# Need feedback on a 320 Gb Seagate drive for TiVo upgrade



## seeknowsage (Jan 28, 2007)

I recently purchased a TiVo Series 2 unit with lifetime subscription. However, I find that the current hd in the unit is extremely loud (much, much louder than my pc, even when gaming). I'm planning on upgrading the unit with a Seagate hd b/c of personal experience with their hd's as well as their 5 year warranties. I have a pair of 80 Gb seagates in my pc right now that are so quiet I can't tell that they're even on. Anyways, I'm thinking about buying the ST3320620AS 320 Gb Seagate hd to upgrade my TiVo with. Does anyone have any TiVo-related experience with this hard drive, and if so, what are your thoughts on it?


----------



## prospect60 (Aug 27, 2004)

It may be a fine drive, but it appears to be a SATA drive so I'm not sure it would work for any Series 2 TIVO. I'm not sure any TIVO's actually use Serial drives internally. 

The Seagate DB35's are the current drive of choice for quiet and cool TIVO upgrades though they are significantly more $$$/GB than the non DB35 series.


----------



## phox_mulder (Feb 23, 2006)

prospect60 said:


> It may be a fine drive, but it appears to be a SATA drive so I'm not sure it would work for any Series 2 TIVO. I'm not sure any TIVO's actually use Serial drives internally.


Series 3 drive is a SATA drive.

phox


----------



## supasta (May 6, 2006)

SATA drives will not work in your application, although some people have had limited success using a SATA HDD with an IDE to SATA adapter. 

On a side note, I would NOT recommend any Seagate drive. They are by far the loudest drives IMO. They are incompatible with AAM software (Hitachi, etc) and are simply loud. 

I am partial to Wester Digital HDDs. They have never given me any problem in all the units I have owned and the 320GB WD HDD in my DT is whisper quiet. I have also used Hitachi Drive Tools on the drive which made a significant difference, although the drive was quiet to start with. 

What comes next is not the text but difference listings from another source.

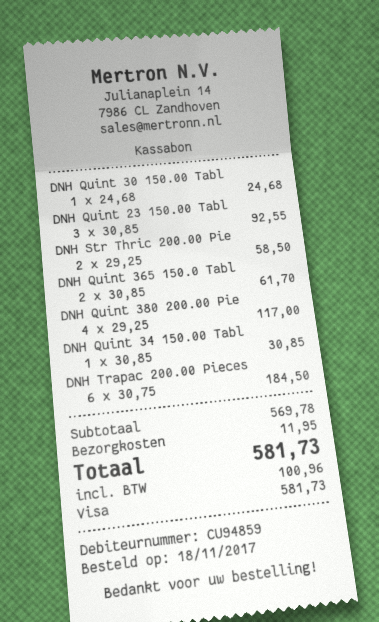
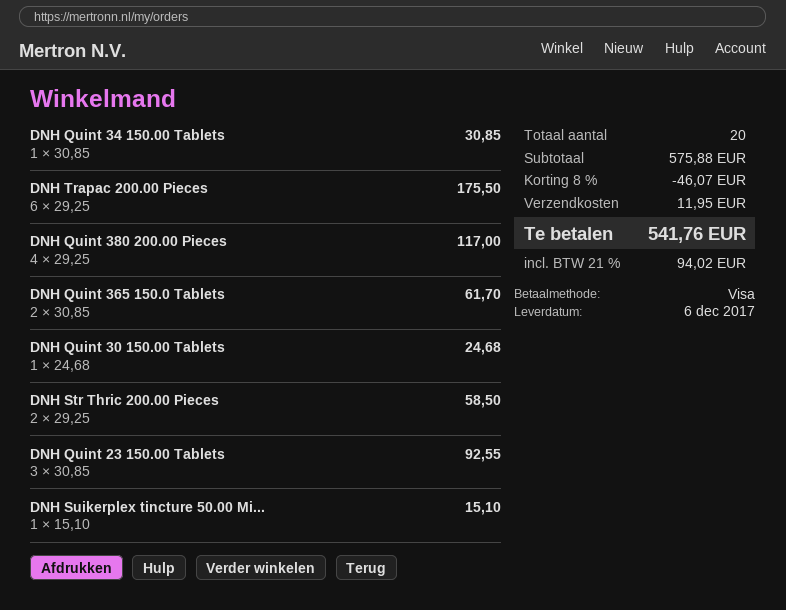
DNH Trapac 200.00 Pieces: 6 x 30.75 = 184.50 -> 6 x 29.25 = 175.50
DNH Suikerplex tincture 50.00 Mi...: none -> 1 x 15.10 = 15.10
subtotal: 569.78 -> 575.88
discount: none -> 8% = 46.07
tax: 100.96 -> 94.02
total: 581.73 -> 541.76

People 'round here all will give you a different answer. Some will say Seagate, WD, etc., etc., etc...


----------



## prospect60 (Aug 27, 2004)

phox_mulder said:


> Series 3 drive is a SATA drive.


Haven't gone that direction, but thanks for the heads up.

Too bad the last several generation of Seagate's have become so noisy.
I've used the older Seagates and several WD's without problems. I got a great price on a 400GB Hitachi for a 540040 upgrade and it seems pretty loud on seek. Runs pretty cool, but just irritating to listen to in a quiet room.

I'm thinking about moving the that unit to a DB35 or trying a WD drive. It's the only reason I haven't pushed my wife to replace her VCR in the bedroom with a DVD Recorder or TIVO. At least I know it's going to be silent in the middle of the night.


----------



## hoyty (Jan 22, 2003)

The DB35 line of seagate drives are a little more expensive but are much quieter in all respects than other drives I have used in TiVo's. I have 3 ST3320820ACE in various TiVo. Watch the prices as the bounce around a lot, I saw the 320 as low as $89 and as high as $110 in last week and the 750 GB version range from $364 to 415.


----------



## blindlemon (May 12, 2002)

DB35s are quiet, but not as quiet as Samsung drives generally. The Samsung HD400LD is a peach for TiVo use :up:


----------



## joneSi (Mar 28, 2004)

I've had awesome luck with Western Digital drives. For almost everything....and I mean everything. I've also had great luck with seagate drives. 

For the record, I do have a maxtor drive that has been fine. But with limited use...

I've had a 160gb samsung drive in a sony sat t-60 tivo that belongs to my parents that gets a TON of use, and has been good for over two years of never shutting down. Almost nonstop recordings.

As far as noise, I have no comment. I have a WD in my bedroom tivo and I think its noisy. I can hear anything like that. But when I'm watching i don't notice.

joneSi


----------



## torrential (Feb 24, 2007)

The ATA version of the 320MB Seagate 7200.10 is probably great. In two old S2's, I just installed a Western Digital 320MB. Replaced the original WD 60 and an added WD 120, now both boxes are quieter and running about four degrees cooler. I think that for our purpose the differences between drives of similar product lines (Seagate 7200.10, WD Caviar SE, etc) are trivial. Go by price, warranty, acoustics, and thermals.


----------